• ABOUT THIS TASK:
Set down, character for character, everything in the records below from the line holding "[91,333,283,347] gcloud &" down to the line holding "(314, 432) none -> [305,293,362,304] pycrypto", and no other line.

• MATERIALS PROVIDED:
════════════════

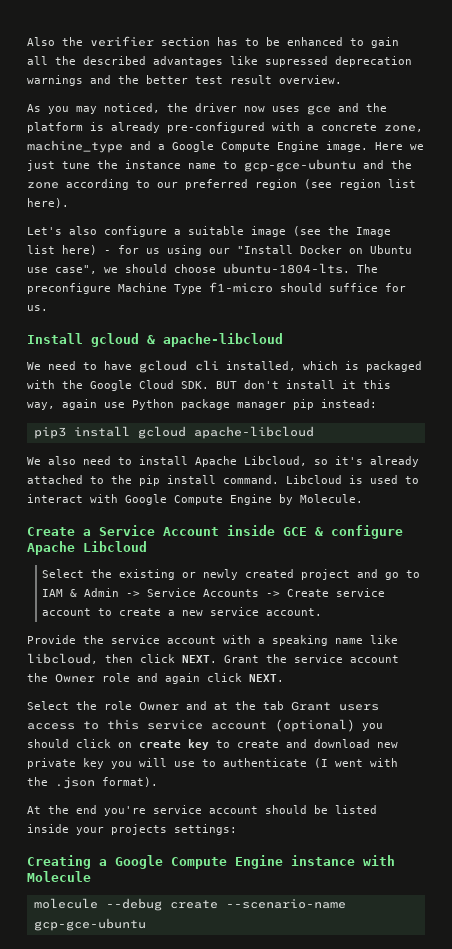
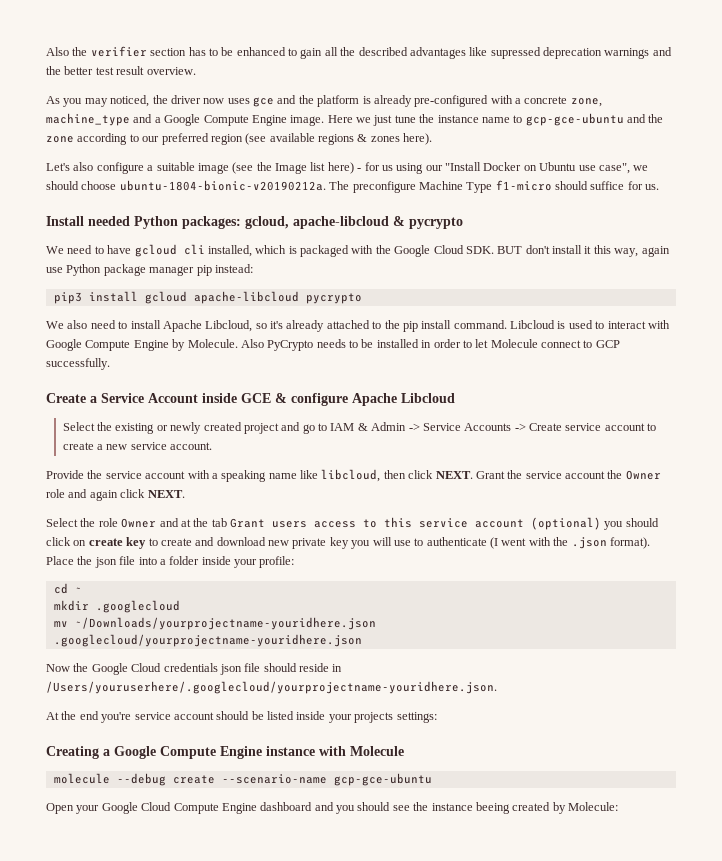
[339,179,416,190] region list -> [269,133,400,145] available regions & zones
[223,263,350,274] ubuntu-1804-lts. -> [119,180,326,191] ubuntu-1804-bionic-v20190212a.
[91,333,283,347] gcloud & apache-libcloud -> [88,216,463,229] needed Python packages: gcloud, apache-libcloud & pycrypto
(314, 432) none -> [305,293,362,304] pycrypto
(363, 498) none -> [240,339,620,351] [46,358,110,370] Also PyCrypto needs to be installed in order to let Molecule connect to GCP successfully.
(158, 782) none -> [46,556,295,568] [53,583,82,594] [53,600,180,613] [53,617,376,630] [53,634,362,647] [46,663,343,675] [46,681,497,694] Place the json file into a folder inside your profile: // cd ~ // mkdir .googlecloud // mv ~/Downloads/yourprojectname-youridhere.json .googlecloud/yourprojectname-youridhere.json // Now the Google Cloud credentials json file should reside in /Users/youruserhere/.googlecloud/yourprojectname-youridhere.json.
(146, 924) none -> [46,802,618,814] // Open your Google Cloud Compute Engine dashboard and you should see the instance beeing created by Molecule:

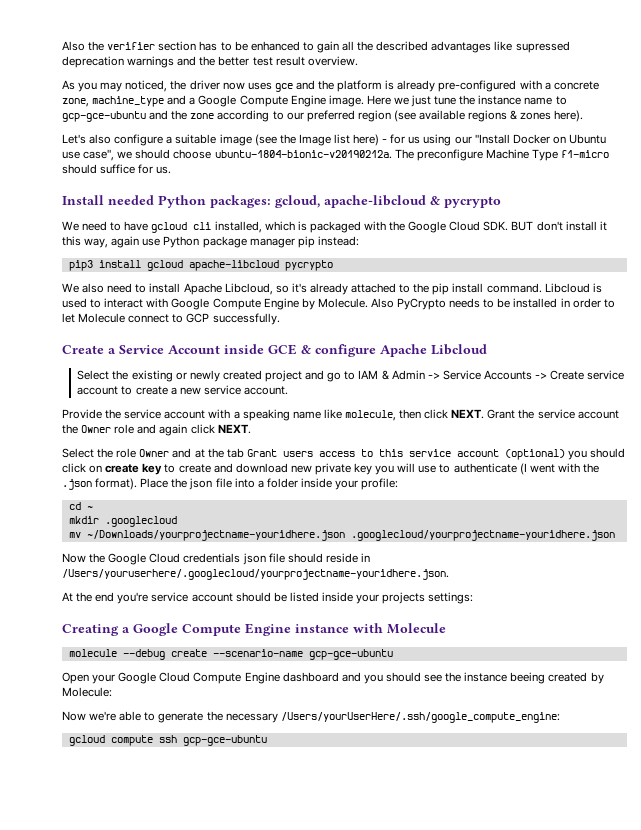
[321,469,381,482] libcloud, -> [344,410,396,421] molecule,
(618, 806) none -> [62,711,560,723] [68,735,267,746] // Now we're able to generate the necessary /Users/yourUserHere/.ssh/google_compute_engine: // gcloud compute ssh gcp-gce-ubuntu

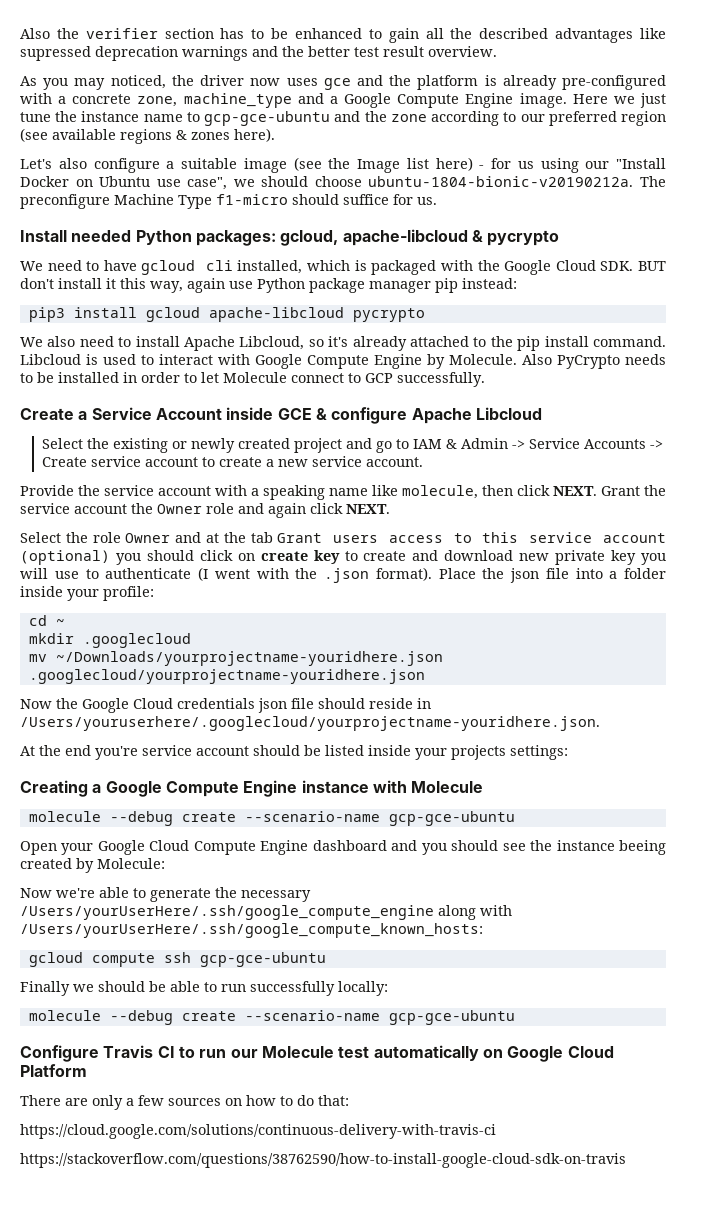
[280,712,560,723] /Users/yourUserHere/.ssh/google_compute_engine: -> [20,905,512,920] [20,923,483,938] /Users/yourUserHere/.ssh/google_compute_engine along with /Users/yourUserHere/.ssh/google_compute_known_hosts:
(267, 740) none -> [20,981,388,996] [28,1010,515,1025] [20,1045,614,1062] [20,1064,87,1077] [20,1095,349,1110] [20,1124,496,1139] [20,1153,626,1168] // Finally we should be able to run successfully locally: // molecule --debug create --scenario-name gcp-gce-ubuntu // Configure Travis CI to run our Molecule test automatically on Google Cloud Platform // There are only a few sources on how to do that: // https://cloud.google.com/solutions/continuous-delivery-with-travis-ci // https://stackoverflow.com/questions/38762590/how-to-install-google-cloud-sdk-on-travis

════════════════

• OUTPUT BELOW:
[91,333,283,347] gcloud & apache-libcloud -> [88,216,463,229] needed Python packages: gcloud, apache-libcloud & pycrypto
(314, 432) none -> [305,293,362,304] pycrypto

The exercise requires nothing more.